REQUIRED ACTION ▸ Collect all lines from the records below that include the word "relative".

DATA TO USE ▸
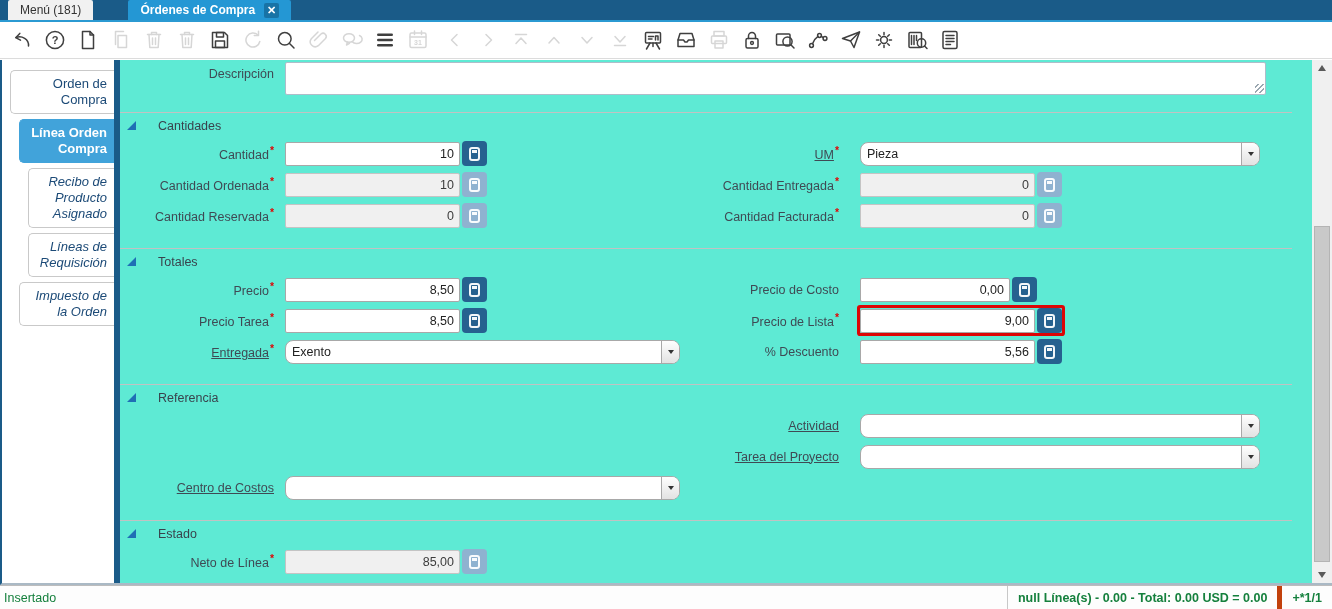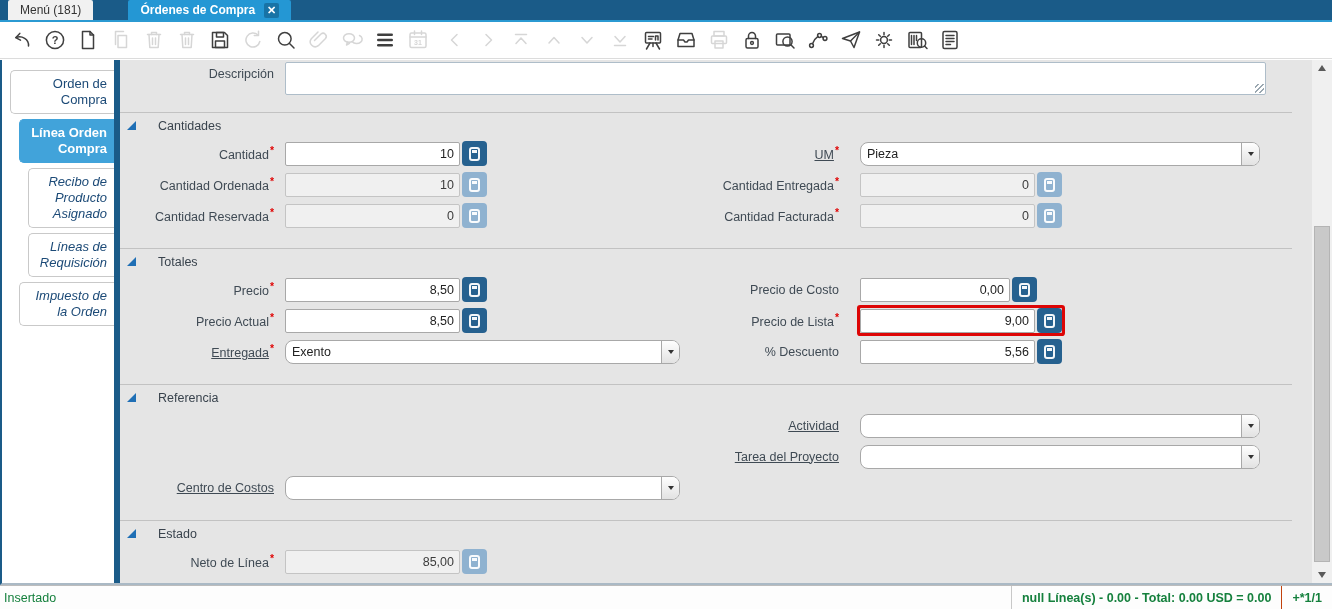--- a/index.html
+++ b/index.html
@@ -46,21 +46,21 @@
   }
   .sidebar { width:112px; padding-top:10px; background:#fff; flex:none; }
   .stab {
     display:block; margin-bottom:5px; padding:5px 7px;
     border:1px solid #c9c9c9; border-right:none; border-radius:5px 0 0 5px;
     text-align:right; font-size:13px; line-height:16px; color:#1c4a77; background:#fff; cursor:pointer;
   }
   .stab.active { background:#41a3da; border-color:#41a3da; color:#fff; font-weight:bold; }
   .stab.italic { font-style:italic; }
   .vbar { width:6px; background:#1a5b88; flex:none; }
-  .content { flex:1; position:relative; background:#e5e5e5; overflow:hidden; }
+  .content { flex:1; position:relative; background:#5eead4; overflow:hidden; }
   .form { width:1172px; padding-top:2px; }
 
   
   .desc-row { display:grid; grid-template-columns:165px 1fr; align-items:start; height:50px; }
   .desc-row .flabel { padding-top:5px; }
   .ta-wrap { position:relative; width:981px; }
   textarea.desc {
     width:981px; height:33px; border:1px solid #aebdc9; border-radius:2px;
     resize:none; font:12.5px "Liberation Sans",sans-serif; padding:2px 5px; color:#222; display:block;
   }
@@ -122,21 +122,21 @@
   .sarrow .t-down { width:0; height:0; border-left:4.5px solid transparent; border-right:4.5px solid transparent; border-top:6px solid #5a5a5a; }
   .thumb { position:absolute; left:2px; right:2px; top:166px; height:336px; background:#c9c9c9; border:1px solid #b4b4b4; }
 
   
   .statusbar {
     position:absolute; left:0; right:0; bottom:0; height:24px; background:#fdfdfd;
     border-top:1px solid #bcbcbc; display:flex; align-items:center; font-size:12.5px; color:#15803d;
   }
   .sb-left { flex:1; padding-left:4px; }
   .sb-summary { height:100%; display:flex; align-items:center; padding:0 10px; border-left:1px solid #c8c8c8; font-weight:bold; }
-  .sb-pos { height:100%; display:flex; align-items:center; padding:0 10px; border-left:1px solid #c2410c; font-weight:bold; }
+  .sb-pos { height:100%; display:flex; align-items:center; padding:0 10px; border-left:5px solid #c2410c; font-weight:bold; }
 </style>
 </head>
 <body>
 
 <div class="app">
 
   <div class="tabbar">
     <div class="wtab">
       <span>Menú (181)</span>
     </div>
@@ -444,21 +444,21 @@
                 <div class="ffield rightcol">
                   <div class="fieldwrap">
                     <input type="text" class="num narrow" value="0,00" style="">
                     <span class="calcbtn">
                       <span class="calcico"></span>
                     </span>
                   </div>
                 </div>
               </div>
               <div class="frow">
-                <div class="flabel"><span class="lbl">Precio Actual</span><sup class="req">*</sup></div>
+                <div class="flabel"><span class="lbl">Precio Tarea</span><sup class="req">*</sup></div>
                 <div class="ffield">
                   <div class="fieldwrap">
                     <input type="text" class="num" value="8,50" style="">
                     <span class="calcbtn">
                       <span class="calcico"></span>
                     </span>
                   </div>
                 </div>
                 <div class="flabel"><span class="lbl">Precio de Lista</span><sup class="req">*</sup></div>
                 <div class="ffield rightcol">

ANSWER TO THIS TASK ▸
-  .content { flex:1; position:relative; background:#e5e5e5; overflow:hidden; }
+  .content { flex:1; position:relative; background:#5eead4; overflow:hidden; }
   .ta-wrap { position:relative; width:981px; }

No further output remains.